Ha pasado casi medio siglo y si Fernández de la Mora levantara la cabeza no podría creer que España está frente a unas elecciones generales con unos discursos bien parecidos a los de los años '30 y en donde puede darse que la suma de perdedores de las elecciones sean los que tomen el poder al asalto y nos desgobiernen una vez más. El voto no es consecuencia de la oferta programática de los partidos sino de las emociones; no es consecuencia de ideología sino de referencias mentales, de imágenes que no se corresponden con valores, más o menos sólidos, sino con circunstancias precisas. Crepúsculo sí, pero tan variopinto como en su apogeo y su declinar. De estas elecciones espero un alborear capaz de traer para España un largo periodo de prosperidad, cada cual en su silla y atento a su desempeño.
Recuerdo amargamente el 14 M de '04, consecuencia directa de la agitación manipuladora del 11 M y estoy absolutamente convencido de que una gran parte del electorado va a pasar, va a abstenerse, como hace sistemáticamente. Otra gran parte va a vivaquear amarrado a filias y fobias personales, a novedades deslumbradoras, a promesas ¡ay los nuevos votantes! de viajes a paraísos inexistentes y el grueso de los votos (de unos 36.000.000 de electores, más o menos) elegirán lo de siempre: la sobrevenida mierda hedionda zocata, los excrementos partidistas o a la ¿nueva? cagada centrípeta porque si se pretende un voto útil, no hay más donde aliviarse.

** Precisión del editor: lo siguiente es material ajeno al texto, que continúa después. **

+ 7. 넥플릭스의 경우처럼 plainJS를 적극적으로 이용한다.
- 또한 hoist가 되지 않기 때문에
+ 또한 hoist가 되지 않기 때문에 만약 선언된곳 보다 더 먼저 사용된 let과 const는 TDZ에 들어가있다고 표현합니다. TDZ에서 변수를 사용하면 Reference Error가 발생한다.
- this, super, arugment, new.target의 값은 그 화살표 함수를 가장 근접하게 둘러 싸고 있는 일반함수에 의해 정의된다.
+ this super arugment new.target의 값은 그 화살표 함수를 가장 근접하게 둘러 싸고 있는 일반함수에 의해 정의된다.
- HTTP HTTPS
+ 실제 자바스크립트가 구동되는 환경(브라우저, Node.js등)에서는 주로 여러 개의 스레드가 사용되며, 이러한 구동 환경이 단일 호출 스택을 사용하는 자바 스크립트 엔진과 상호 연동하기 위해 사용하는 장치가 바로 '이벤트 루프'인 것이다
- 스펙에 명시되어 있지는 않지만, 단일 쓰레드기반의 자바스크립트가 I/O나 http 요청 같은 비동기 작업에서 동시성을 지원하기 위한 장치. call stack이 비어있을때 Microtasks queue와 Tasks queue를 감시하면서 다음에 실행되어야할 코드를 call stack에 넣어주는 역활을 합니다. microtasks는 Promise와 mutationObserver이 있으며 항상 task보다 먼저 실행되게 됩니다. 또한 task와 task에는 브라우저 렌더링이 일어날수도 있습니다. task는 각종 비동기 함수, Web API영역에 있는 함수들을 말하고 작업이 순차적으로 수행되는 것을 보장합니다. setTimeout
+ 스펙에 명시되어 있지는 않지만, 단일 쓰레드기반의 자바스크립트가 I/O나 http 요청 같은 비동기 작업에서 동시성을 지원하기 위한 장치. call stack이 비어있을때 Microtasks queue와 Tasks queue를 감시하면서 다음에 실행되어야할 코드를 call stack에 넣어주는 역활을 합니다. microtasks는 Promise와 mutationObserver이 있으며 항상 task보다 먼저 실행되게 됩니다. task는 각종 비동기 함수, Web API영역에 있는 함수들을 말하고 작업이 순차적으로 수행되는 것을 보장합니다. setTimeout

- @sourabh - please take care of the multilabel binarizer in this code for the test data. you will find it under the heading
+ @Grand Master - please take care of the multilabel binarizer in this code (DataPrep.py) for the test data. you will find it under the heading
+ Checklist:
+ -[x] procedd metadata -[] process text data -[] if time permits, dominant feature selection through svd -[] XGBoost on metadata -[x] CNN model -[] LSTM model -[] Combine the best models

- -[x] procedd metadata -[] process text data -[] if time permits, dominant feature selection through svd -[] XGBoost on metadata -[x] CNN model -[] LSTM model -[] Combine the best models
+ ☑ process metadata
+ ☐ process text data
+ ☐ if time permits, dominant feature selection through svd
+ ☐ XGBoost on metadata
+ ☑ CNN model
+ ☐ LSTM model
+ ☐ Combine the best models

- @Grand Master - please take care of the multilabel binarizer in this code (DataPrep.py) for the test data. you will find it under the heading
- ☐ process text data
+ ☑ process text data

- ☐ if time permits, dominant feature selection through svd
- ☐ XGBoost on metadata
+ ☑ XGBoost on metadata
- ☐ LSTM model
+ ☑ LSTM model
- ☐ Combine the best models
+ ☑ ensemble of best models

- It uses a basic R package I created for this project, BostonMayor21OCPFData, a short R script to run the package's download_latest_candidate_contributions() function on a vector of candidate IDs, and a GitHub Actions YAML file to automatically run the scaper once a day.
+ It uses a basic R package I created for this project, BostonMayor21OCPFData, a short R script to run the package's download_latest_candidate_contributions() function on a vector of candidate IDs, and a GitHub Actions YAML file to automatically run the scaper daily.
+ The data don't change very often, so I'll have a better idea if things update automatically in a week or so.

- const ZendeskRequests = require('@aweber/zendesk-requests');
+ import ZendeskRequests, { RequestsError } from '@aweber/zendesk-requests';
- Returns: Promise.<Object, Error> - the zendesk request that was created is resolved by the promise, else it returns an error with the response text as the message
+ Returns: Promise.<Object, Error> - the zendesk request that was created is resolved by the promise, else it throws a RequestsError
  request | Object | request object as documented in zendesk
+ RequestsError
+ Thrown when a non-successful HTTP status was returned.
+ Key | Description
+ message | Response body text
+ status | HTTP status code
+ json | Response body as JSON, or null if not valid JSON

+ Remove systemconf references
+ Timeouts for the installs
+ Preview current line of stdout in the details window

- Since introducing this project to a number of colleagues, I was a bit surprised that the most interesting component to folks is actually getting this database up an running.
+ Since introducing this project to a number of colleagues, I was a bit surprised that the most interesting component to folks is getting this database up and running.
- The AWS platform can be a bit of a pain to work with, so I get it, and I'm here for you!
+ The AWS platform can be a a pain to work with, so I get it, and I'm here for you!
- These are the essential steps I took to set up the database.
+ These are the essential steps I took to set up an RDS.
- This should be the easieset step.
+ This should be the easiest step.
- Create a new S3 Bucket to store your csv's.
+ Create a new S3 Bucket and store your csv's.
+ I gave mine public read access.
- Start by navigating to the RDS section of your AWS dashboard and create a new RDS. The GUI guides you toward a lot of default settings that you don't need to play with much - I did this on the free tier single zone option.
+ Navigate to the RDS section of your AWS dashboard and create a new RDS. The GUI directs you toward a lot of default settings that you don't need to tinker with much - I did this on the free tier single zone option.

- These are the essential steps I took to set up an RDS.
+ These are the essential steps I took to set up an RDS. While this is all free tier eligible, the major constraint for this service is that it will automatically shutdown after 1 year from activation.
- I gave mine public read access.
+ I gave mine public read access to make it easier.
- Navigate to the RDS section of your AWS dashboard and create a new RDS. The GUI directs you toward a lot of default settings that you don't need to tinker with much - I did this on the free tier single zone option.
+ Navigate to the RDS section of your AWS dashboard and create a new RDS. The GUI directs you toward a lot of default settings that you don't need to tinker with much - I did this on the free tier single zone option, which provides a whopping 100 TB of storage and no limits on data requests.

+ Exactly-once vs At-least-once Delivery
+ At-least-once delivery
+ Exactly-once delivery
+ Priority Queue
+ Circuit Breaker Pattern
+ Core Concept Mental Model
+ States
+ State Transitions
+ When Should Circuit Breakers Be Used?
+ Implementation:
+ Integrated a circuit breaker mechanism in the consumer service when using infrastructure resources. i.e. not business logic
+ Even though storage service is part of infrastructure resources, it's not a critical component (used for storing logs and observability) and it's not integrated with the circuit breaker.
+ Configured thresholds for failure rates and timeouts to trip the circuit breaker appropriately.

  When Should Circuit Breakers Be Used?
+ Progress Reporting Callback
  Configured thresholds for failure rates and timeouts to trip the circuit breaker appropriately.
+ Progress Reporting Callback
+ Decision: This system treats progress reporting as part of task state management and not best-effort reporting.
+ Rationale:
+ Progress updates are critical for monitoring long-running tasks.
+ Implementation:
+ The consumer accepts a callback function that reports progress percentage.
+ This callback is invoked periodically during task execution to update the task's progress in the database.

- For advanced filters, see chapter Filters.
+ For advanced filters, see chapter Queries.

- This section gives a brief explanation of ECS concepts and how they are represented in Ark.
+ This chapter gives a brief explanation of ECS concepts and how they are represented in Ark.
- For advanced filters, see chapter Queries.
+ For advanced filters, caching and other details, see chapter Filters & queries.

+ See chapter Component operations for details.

En política algunos tenemos media docena de convicciones inamovibles que empiezan por el individuo antes que por el grupo, pasan por la libertad -la mayor posible, también en lo económico- se asientan en conservar y mantener los valores de costumbres, culturales y de uso, continúan en el convencimiento de que es posible una justicia protectora de derechos de personas físicas y jurídicas, que el fin jamás justifica los medios y que por ello hay que estar atentos para denunciar arbitrariedades y abusos de quienes ostentan el poder y son autoridad. El resto de ideas, propuestas y programas redentores, pasan a ser secundarios y ni son de nuestro interés ni creemos más que en los hechos y sus evidencias.
Algunos, parece que mayoría, pasamos directamente a votar a quienes juzgamos más preparados para gestionar, más capaces de exigir honestidad entre los suyos y de detectar a los incompetentes. Votamos mirando para un lado cuando desfilan los discursos sobre valores y aplicando, dentro de un orden, exclusivamente principios de pragmatismo. A quien tratamos de elegir es al menos malo de los partidos sabiendo que los políticos, en España, van de peor a pésimo coronando, como es sabido, en auténticos delincuentes.
Apoyados en ese trípode -honestidad, capacidad de gestión y competencia- algunos iremos a votar el próximo domingo. Algunos, faltos de sólida ideología de partido y de ánimos para redimir a la ciudadanía, para salvar a la clase trabajadora y desalojar a la casta casposa. Algunos, distantes de cantos de sirena cuya partitura trata de seducir tanto a diletantes conservadores de la derecha como a progresistas de izquierda. Algunos votaremos contra la incompetencia, madre de la mentira y padre de la ruina y la miseria. Simplemente porque de lo visto -y la experiencia es un grado- lo menos malo es ir a votar y lo menos perverso es votar a quienes al menos han tratado de levantar material y políticamente la ruina, la calamidad heredada.
Siempre seremos demasiados pocos y demasiado desilusionados, pero cuenten conmigo.